DATA FOR REVIEW:
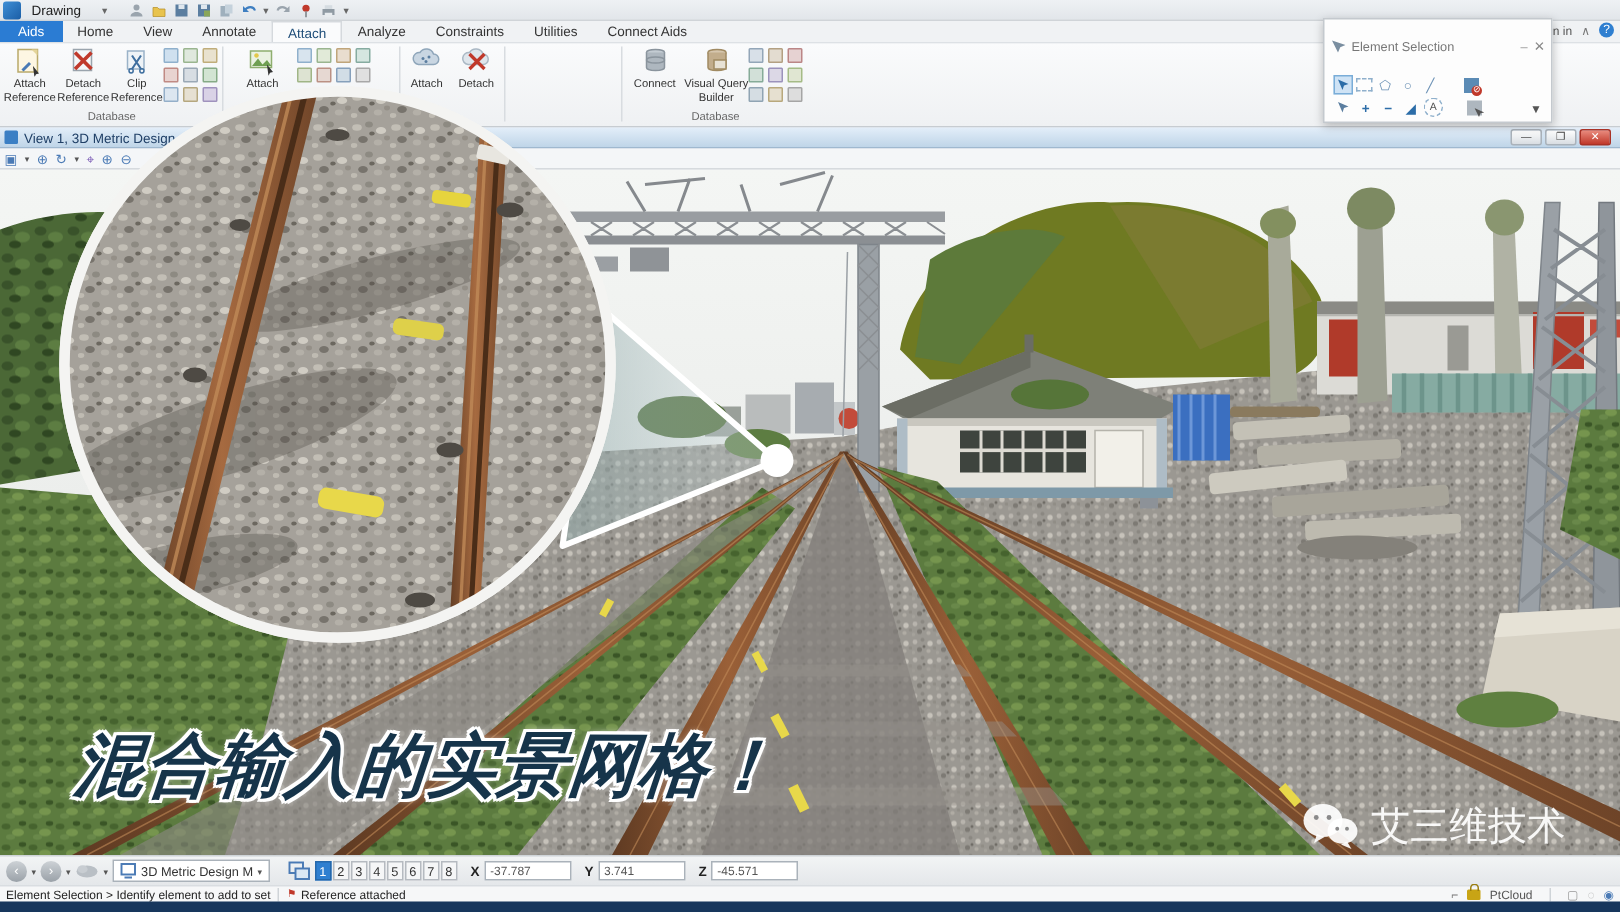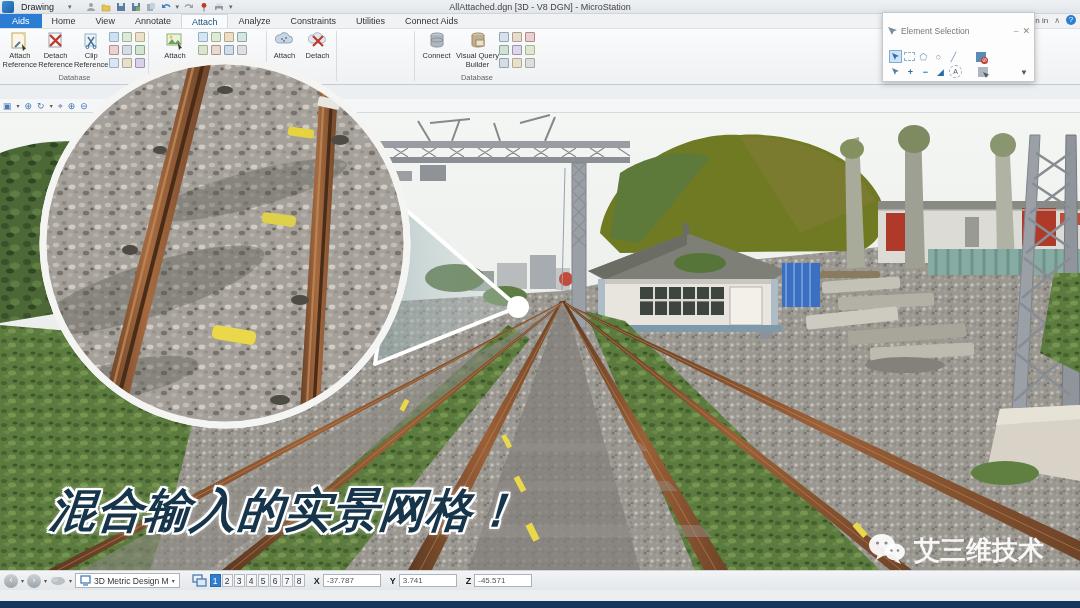--- a/index.html
+++ b/index.html
@@ -54,21 +54,21 @@
   .viewtools { position:absolute; left:0; top:99px; width:1080px; height:14px; background:#f4f6f8; border-bottom:1px solid #d6dade; display:flex; align-items:center; gap:5px; padding-left:3px; font-size:9px; color:#4a7ab5; z-index:5; }
   .vt { font-size:9px; line-height:12px; }
 
   
   .scene { position:absolute; left:0; top:113px; width:1080px; height:457px; z-index:1; }
 
   
   .overlay { position:absolute; left:0; top:0; width:1080px; height:608px; z-index:45; pointer-events:none; }
   .caption { position:absolute; left:50px; top:480px; width:520px; z-index:46; font-size:46px; font-weight:bold; font-style:italic; color:#16344a; letter-spacing:1px; transform:skewX(-5deg);
     text-shadow:-2px -2px 0 #fff,2px -2px 0 #fff,-2px 2px 0 #fff,2px 2px 0 #fff,0 -2px 0 #fff,0 2px 0 #fff,-2px 0 0 #fff,2px 0 0 #fff,0 0 6px #fff; }
-  .wm-wechat { position:absolute; left:868px; top:533px; z-index:47; display:flex; align-items:flex-start; gap:8px; color:rgba(255,255,255,.92); font-size:26px; font-weight:bold; }
+  .wm-wechat { position:absolute; left:868px; top:533px; z-index:47; display:flex; align-items:center; gap:8px; color:rgba(255,255,255,.92); font-size:26px; font-weight:normal; }
   .wm-sohu { position:absolute; left:694px; top:560px; z-index:47; font-size:27px; font-weight:bold; color:#4f4f4f;
     text-shadow:-1px -1px 0 #fff,1px -1px 0 #fff,-1px 1px 0 #fff,1px 1px 0 #fff; letter-spacing:1px; }
 
   
   .btoolbar { position:absolute; left:0; top:570px; width:1080px; height:20px; background:linear-gradient(#f2f4f5,#e4e7ea); border-top:1px solid #cfd4d8; display:flex; align-items:center; gap:3px; padding-left:4px; font-size:9px; z-index:10; }
   .navbtn { width:14px; height:14px; border-radius:50%; background:linear-gradient(#cdd2d6,#9aa1a8); color:#fff; font-size:9px; text-align:center; line-height:13px; }
   .ddc { font-size:6px; color:#555; }
   .combo { display:flex; align-items:center; gap:3px; height:15px; background:#fff; border:1px solid #aab2ba; padding:0 4px; font-size:8.5px; color:#333; }
   .vnum { width:11px; height:13px; border:1px solid #b5bac0; background:#f5f6f7; font-size:8.5px; color:#333; text-align:center; line-height:12px; }
   .vnum.on { background:#2f7fd0; color:#fff; border-color:#2568ab; }
@@ -130,21 +130,20 @@
           <circle cx="5" cy="3.5" r="2.4" fill="#c0392b"></circle>
           <rect x="4.4" y="5.5" width="1.2" height="4" fill="#8a8f94"></rect>
         </svg>
       <svg class="qico" viewBox="0 0 10 10">
           <rect x="1" y="4" width="8" height="4" fill="#8f9aa3"></rect>
           <rect x="2.5" y="1.5" width="5" height="2.5" fill="#d5dce1"></rect>
           <rect x="2.5" y="6.5" width="5" height="3" fill="#e8ecef"></rect>
         </svg>
       <span class="caret">▾</span>
     </div>
-    <div class="app-title">AllAttached.dgn [3D - V8 DGN] - MicroStation</div>
   </div>
 
   <div class="tabrow">
     <div class="tab file">Aids</div>
     <div class="tab">Home</div>
     <div class="tab">View</div>
     <div class="tab">Annotate</div>
     <div class="tab active">Attach</div>
     <div class="tab">Analyze</div>
     <div class="tab">Constraints</div>
@@ -319,20 +318,29 @@
       <div class="selico" style="position:relative;">
           <div style="width:10px;height:10px;background:#aeb7bf;"></div>
           <svg style="position:absolute;right:-2px;bottom:-2px;" width="7" height="7" viewBox="0 0 7 7">
             <path d="M0 0l3 6 1-2.5L6.5 3z" fill="#555"></path>
           </svg>
         </div>
     </div>
     <div class="dlg-caret">▼</div>
   </div>
 
+  <div class="viewbar">
+    <div class="vico"></div>
+    <span>View 1, 3D Metric Design</span>
+    <div class="winbtns">
+      <div class="wbtn">—</div>
+      <div class="wbtn">❐</div>
+      <div class="wbtn close">✕</div>
+    </div>
+  </div>
 
   <div class="viewtools">
     <span class="vt">▣</span>
     <span class="ddc">▾</span>
     <span class="vt">⊕</span>
     <span class="vt">↻</span>
     <span class="ddc">▾</span>
     <span class="vt" style="color:#7a5ab5;">⌖</span>
     <span class="vt">⊕</span>
     <span class="vt">⊖</span>
@@ -634,15 +642,30 @@
     <div class="coord">
       <b>Y</b>
       <input readonly="" value="3.741" style="">
     </div>
     <div class="coord">
       <b>Z</b>
       <input readonly="" value="-45.571" style="">
     </div>
   </div>
 
+  <div class="statusbar">
+    <span>Element Selection &gt; Identify element to add to set</span>
+    <div class="div"></div>
+    <span style="color:#c0392b;font-size:7px;">⚑</span>
+    <span style="margin-left:3px;">Reference attached</span>
+    <div class="sb-right">
+      <span style="font-size:8px;color:#777;">⌐</span>
+      <div class="lock"></div>
+      <span>PtCloud</span>
+      <div class="div"></div>
+      <span style="color:#999;">▢</span>
+      <span style="color:#999;">◌</span>
+      <span style="color:#4a7ab5;">◉</span>
+    </div>
+  </div>
   <div class="navy"></div>
 
 </div>
 
 </body></html>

BRIEF: Please print the lines above exactly, beginning at the first line of the entries and ending at the line holding "text-shadow:-2px -2px 0", and leave the pictures out.

TASK RESPONSE:
--- a/index.html
+++ b/index.html
@@ -54,21 +54,21 @@
   .viewtools { position:absolute; left:0; top:99px; width:1080px; height:14px; background:#f4f6f8; border-bottom:1px solid #d6dade; display:flex; align-items:center; gap:5px; padding-left:3px; font-size:9px; color:#4a7ab5; z-index:5; }
   .vt { font-size:9px; line-height:12px; }
 
   
   .scene { position:absolute; left:0; top:113px; width:1080px; height:457px; z-index:1; }
 
   
   .overlay { position:absolute; left:0; top:0; width:1080px; height:608px; z-index:45; pointer-events:none; }
   .caption { position:absolute; left:50px; top:480px; width:520px; z-index:46; font-size:46px; font-weight:bold; font-style:italic; color:#16344a; letter-spacing:1px; transform:skewX(-5deg);
     text-shadow:-2px -2px 0 #fff,2px -2px 0 #fff,-2px 2px 0 #fff,2px 2px 0 #fff,0 -2px 0 #fff,0 2px 0 #fff,-2px 0 0 #fff,2px 0 0 #fff,0 0 6px #fff; }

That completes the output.